For sure, Netflix will have difficulty keeping its subscriber growth rate as high as it's been as these new services launch. Especially in the US, where most of these rivals will be most competitive quickest, Netflix has already had difficulty keeping up its growth: It already had the first dip in US membership during the second quarter this year.
Lesson plan
But the fixation on Netflix's subscriber growth often means losing sight of Netflix's head start. And while his emerging competitors play catchup, Hastings seems ready to watch for what Netflix needs to swipe from their playbooks.
Even though Netflix's sprawling catalog covers a wide gamut of programming, the company's content mostly sticks close to tried-and-true formats from regular television. The flexibility of ad-free streaming means that Netflix originals may not follow standard TV storytelling pacing. But Netflix's series, movies and specials are generally cut from the same cloth.
However, in the Netflix firehose of programming, a few titles come down the pipe that toy with the norm.
Many people are familiar with the interactive shows that Netflix has been experimenting with in the last two years, like Black Mirror: Bandersnatch. It's already been experimenting with different formats beyond the TV series and movies it's best known for.
Less well-known are series that bring Netflix closer to the realm of shorter-form video. Special, a comedy about a young gay man with cerebral palsy, has an average episode runtime of 14 minutes. Love, Death & Robots is a volume of animated shorts with episodes as short as six minutes.
Meanwhile, Netflix's coming competitors will be arriving with some programming types that Netflix has yet to play around with much.
Disney Plus, for example, will not only stream Frozen 2 next year, it will also release a docu-series about the making of Disney's sequel to the 2013 animated blockbuster. HBO Max will even include downloadable podcasts focused on titles like HBO's miniseries Chernobyl, and it will experiment with influencer-style vertical video postings in the HBO Max app from talent recommending things to watch. The company gave the example of Zac Efron talking about why The Exorcist is one of his favorite movies.

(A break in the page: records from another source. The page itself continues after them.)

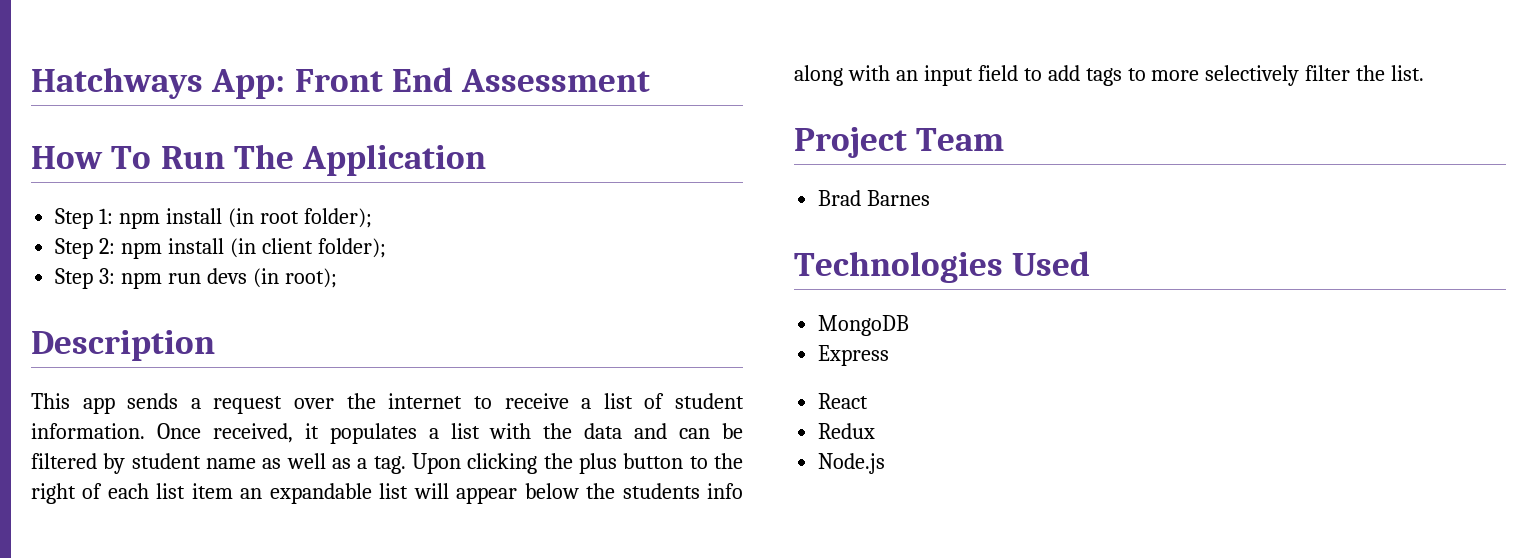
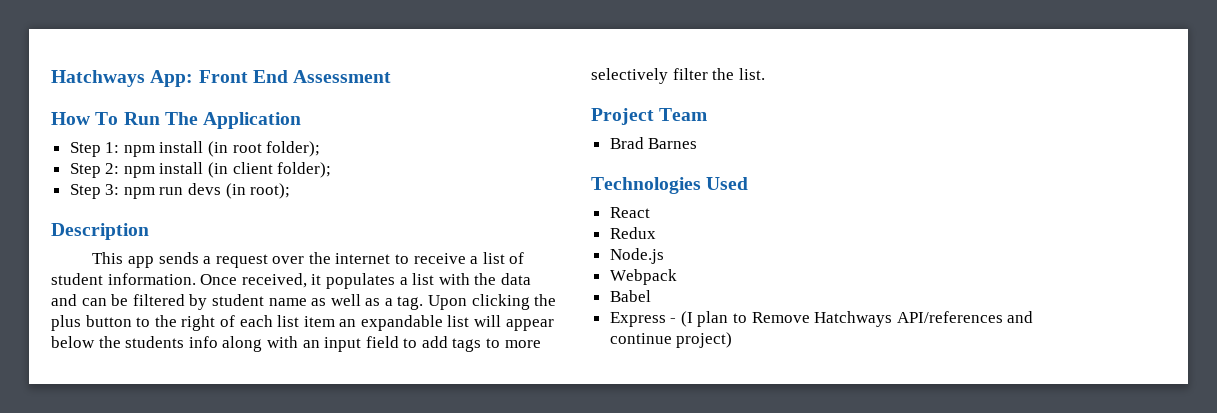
- MongoDB
- Express
+ Webpack
+ Babel
+ Express - (I plan to Remove Hatchways API/references and continue project)

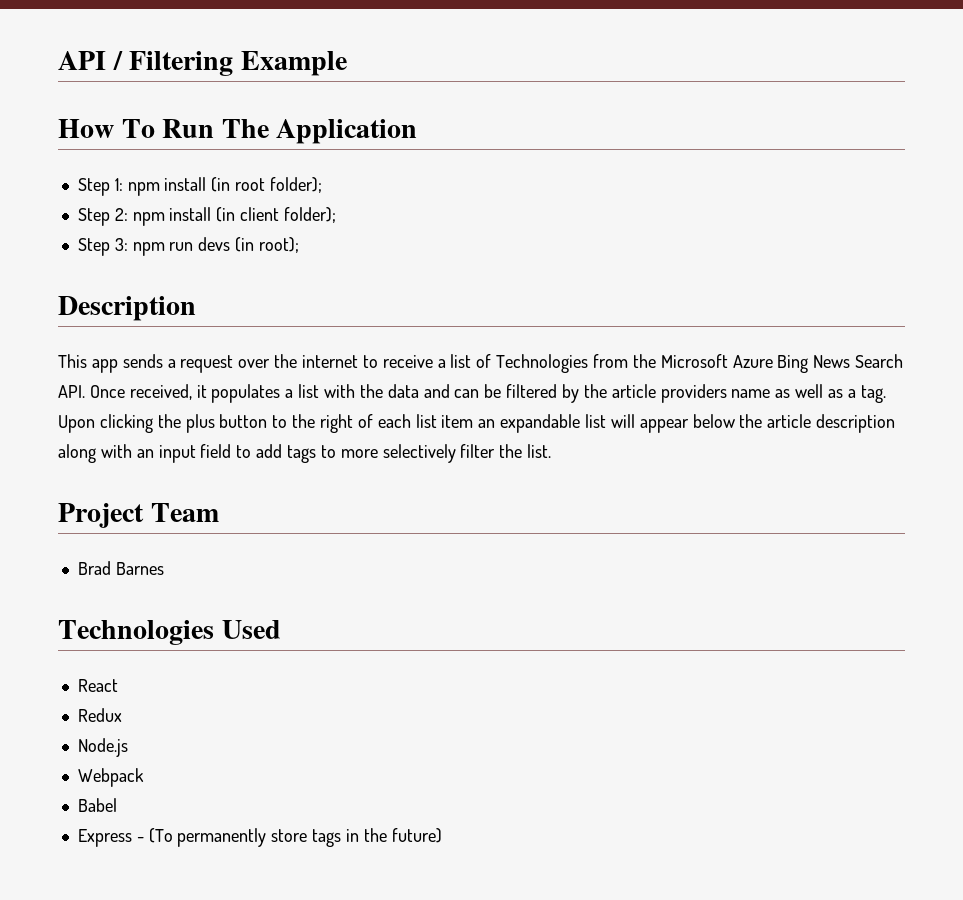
- Hatchways App: Front End Assessment
+ API / Filtering Example
- This app sends a request over the internet to receive a list of student information. Once received, it populates a list with the data and can be filtered by student name as well as a tag.
+ This app sends a request over the internet to receive a list of Technologies from the Microsoft Azure Bing News Search API. Once received, it populates a list with the data and can be filtered by the article providers name as well as a tag.
- Upon clicking the plus button to the right of each list item an expandable list will appear below the students info along with an input field to add tags to more selectively filter the list.
+ Upon clicking the plus button to the right of each list item an expandable list will appear below the article description along with an input field to add tags to more selectively filter the list.
- Express - (I plan to Remove Hatchways API/references and continue project)
+ Express - (To permanently store tags in the future)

While Netflix has toyed with Talking Dead-style aftershows for its retro sci-fi hit Stranger Things and its hip-hop competition series Rhythm + Flow, the company hasn't done a lot of behind-the-scenes programming as part of the service itself. What it does create, Netflix usually puts on YouTube.
HBO Max even said it would experiment with live programming, something Netflix has steered away from for years.
As these and other services launch and begin their race to catch up with their biggest rival, Hastings has already made the Netflix game plan clear: "We learn. We observe. We watch them."
Originally published Nov. 11.
Update, Nov. 12: Adds comment from Disney's Kevin Mayer.